The Director-General of the World Trade Organization, Ngozi Okonjo-Iweala, has said the ongoing trade dispute between the United States and China could cause a steep drop in the exchange of goods between the two countries—potentially reducing it by 80 percent. She shared this warning in a statement released on Wednesday.

The conflict intensified as US President Donald Trump increased tariffs on Chinese goods to 125 percent, sparking fears of economic instability across global markets. The world’s two largest economies have been locked in a tit-for-tat battle over import duties, with each side responding swiftly to the other’s moves.

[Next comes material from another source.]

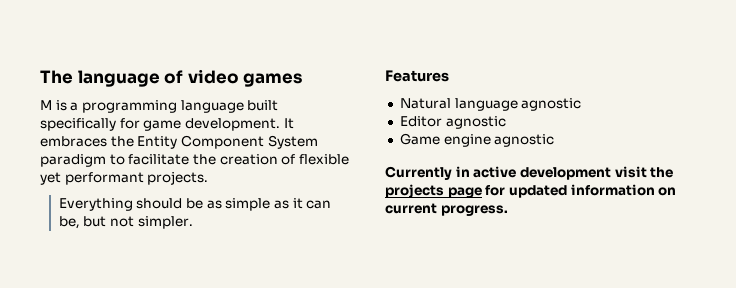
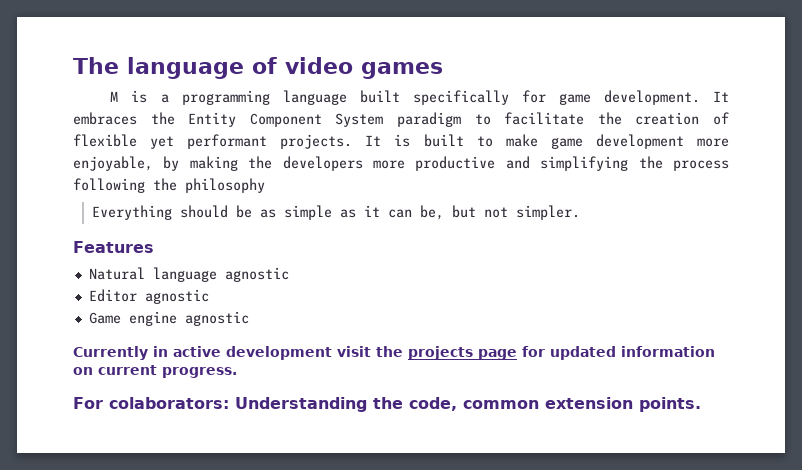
+ It is built to make game development more enjoyable, by making the developers more productive and simplifying the process following the philosophy
+ For colaborators: Understanding the code, common extension points.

“The escalating trade tensions between the United States and China pose a significant risk of a sharp contraction in bilateral trade. Our preliminary projections suggest that merchandise trade between these two economies could decrease by as much as 80 percent,” said Okonjo-Iweala.

She also noted that both countries combined are responsible for three percent of global trade. A sharp reduction in their trade relationship, she said, could have a ripple effect that pulls down economic activity around the world.

Earlier in the day, Trump initially raised tariffs on Chinese products to 104 percent, but increased them again to 125 percent after China responded by raising tariffs on US goods to 84 percent. The president explained in a social media post that the sharp increase was aimed at holding China accountable. “China had been singled out for special treatment because of the lack of respect that China has shown to the World’s Markets,” he stated.

While the US took strong action against China, Trump gave the rest of the world a 90-day pause on new tariffs to allow time for negotiations. Dozens of countries have reportedly reached out to Washington to seek talks and avoid becoming caught in the trade war’s crossfire.

Okonjo-Iweala warned that if the situation is not handled carefully, it could lead to a dangerous split in the world economy. She expressed concern that the globe may divide into two major trade groups—one led by the US and the other by China.

“Of particular concern is the potential fragmentation of global trade along geopolitical lines. A division of the global economy into two blocs could lead to a long-term reduction in global real GDP by nearly seven percent,” she said.

She urged all member countries of the WTO to come together and resolve the crisis through open conversation and cooperation.